Roundish fairy tale characters with large noses that resembled hippopotamuses? The Moomins were the central characters in a series of books and comic strips by Finnish illustrator and writer Tover Jansoon released between 1945 and 1993.
The Moomins have since been the basis for numerous television series, films and even a theme park called Mooming World in Naantali, Finland.
Now there is a chance to re-visit the Moomins at 2014 BFI London Film Festival, marking the 100th anniversary of the birth of Tove Jansson who died in 2001, aged 87.
Finland’s Tove Jansson and mother of all Moomins, was one of the most successful children’s writers ever. Her books have been sold in their millions and translated into 44 languages across the world.
Jansson grew up in an artistic family in Helsinki, her father was a sculptor and mother an illustrator. Her first Moomin book – The Moomins and the Great Flood – was published in 1945. However, it was not until 1954, when a London agent offered Jansson a lucrative deal to produce a Moomin comic Strip for London’s Evening News (six strips a week for seven years), that her international reputation was truly established. 120 newspapers around the world were running it, reaching 12 million readers. Even Walt Disney wanted exclusive rights to the word ‘Moomin’. Jansson refused. Her creation seemed to be taking over the world.
Inspired by her own visit to the Riviera with her mother, Jansson created ‘Moomin on the Riviera’. In 2010 Finnish film producer/director Hanna Hemilä and French animation film director-producer Xavier Picard joined forces and collaborated to develop this hand-drawn feature length movie based on the original Tove and Lars Jansson comic strips. It features the Moomins, Snorkmaiden and Little My in a journey to the French Riviera.
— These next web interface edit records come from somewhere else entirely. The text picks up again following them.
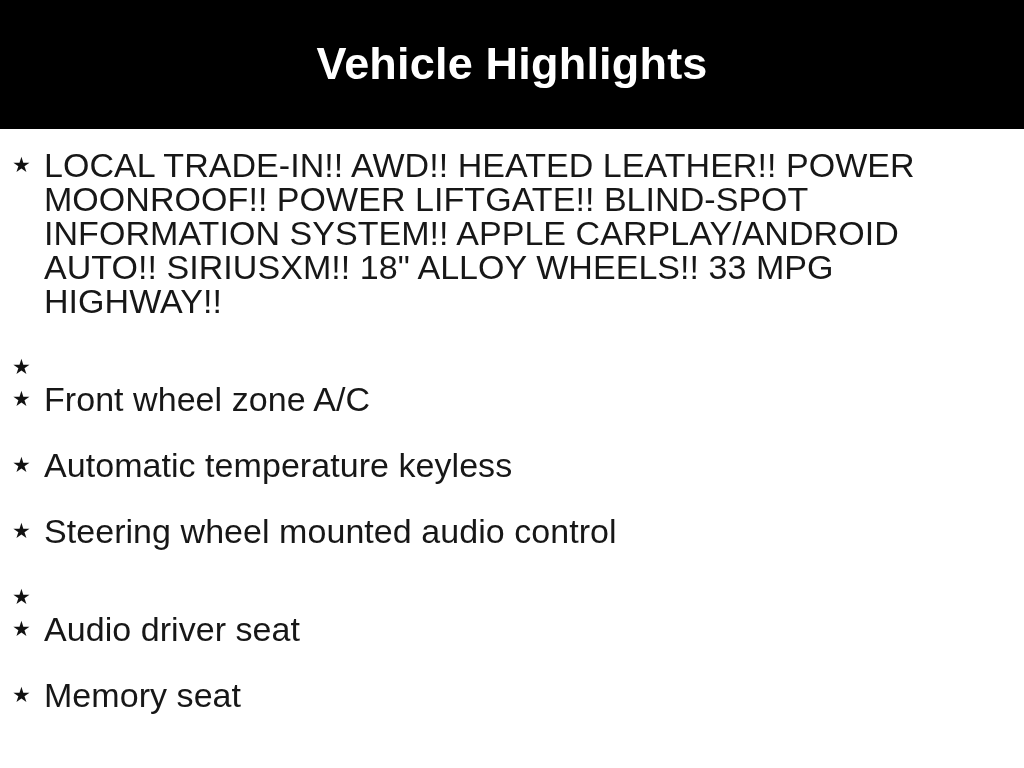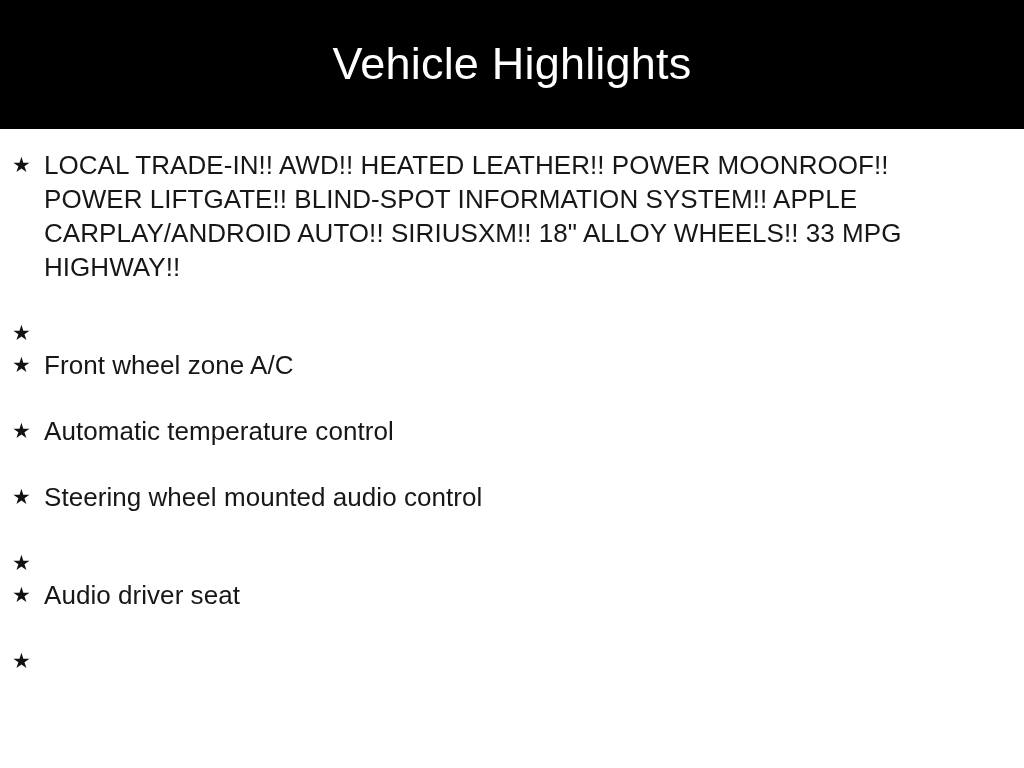--- a/index.html
+++ b/index.html
@@ -37,7 +37,7 @@
     color: #ffffff;
     font-family: "Liberation Sans", sans-serif;
     font-size: 45px;
-    font-weight: 400;
+    font-weight: 700;
     line-height: 50px;
     letter-spacing: 0.2px;
     text-align: center;

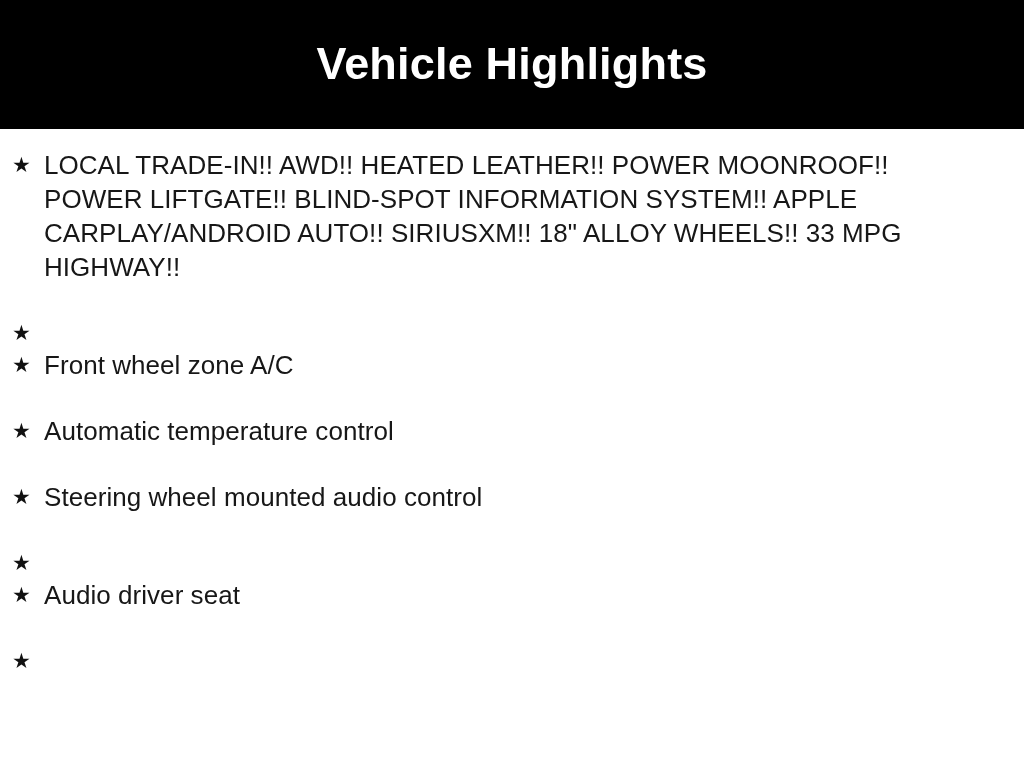--- a/index.html
+++ b/index.html
@@ -97,7 +97,7 @@
     display: block;
     color: #171717;
     font-family: "Liberation Sans", sans-serif;
-    font-size: 26px;
+    font-size: 34px;
     font-weight: 400;
     line-height: 34px;
     letter-spacing: 0.05px;

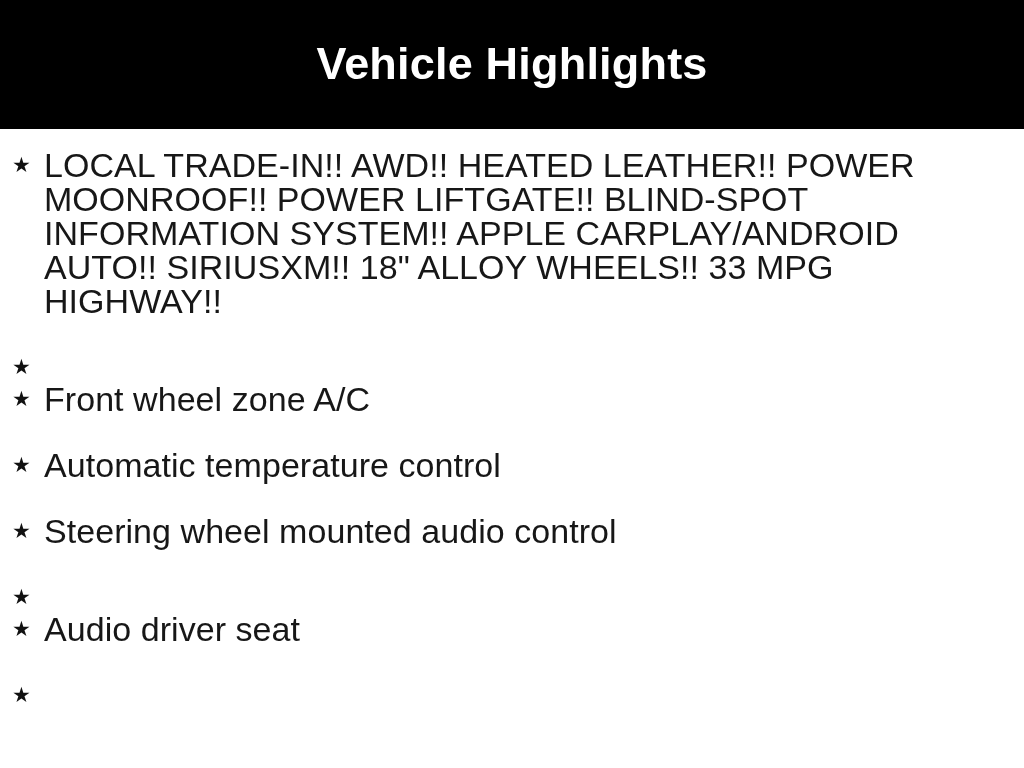--- a/index.html
+++ b/index.html
@@ -135,7 +135,7 @@
 
     <li class="highlight-item rest">
       <span class="bullet-icon">★</span>
-      <span class="highlight-text">Automatic temperature control</span>
+      <span class="highlight-text">Automatic temperature keyless</span>
     </li>
 
     <li class="highlight-item rest">

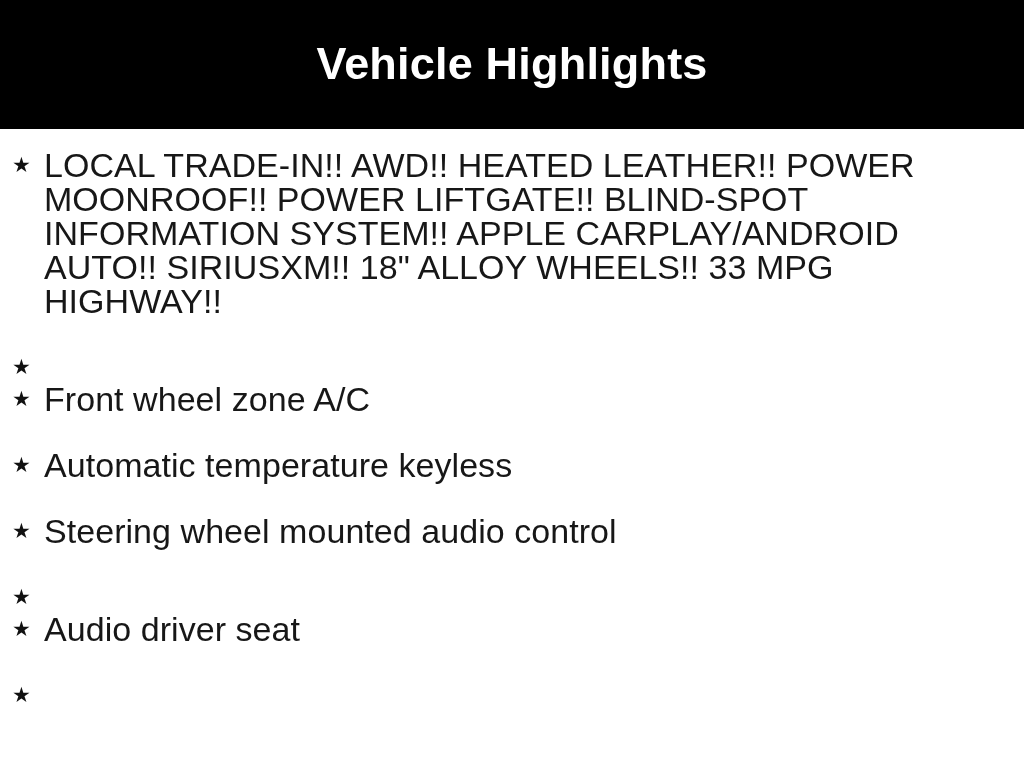--- a/index.html
+++ b/index.html
@@ -154,6 +154,7 @@
 
     <li class="highlight-item rest">
       <span class="bullet-icon">★</span>
+      <span class="highlight-text">Memory seat</span>
     </li>
 
   </ul>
Although seemingly relaxed, the characters delve deeper into the problems of cross-cultural understanding
This new hand-drawn animation feature is the first time there has been an audio visual adaptation of Jansson’s original comic strip. The film depicts a story centering around various characters setting sail for the glamorous Riviera having weathered menacing storms. In addition to the actors playing the characters in the film the audio universe of Moomins on the Riviera includes composed music and a mixture of realistic and abstract sound effects in the style of Jacques Tati.
A film for all audiences (not only those re-visiting childhood memories) who enjoy universal themes, such as finding joy in the small things in life, family and optimism.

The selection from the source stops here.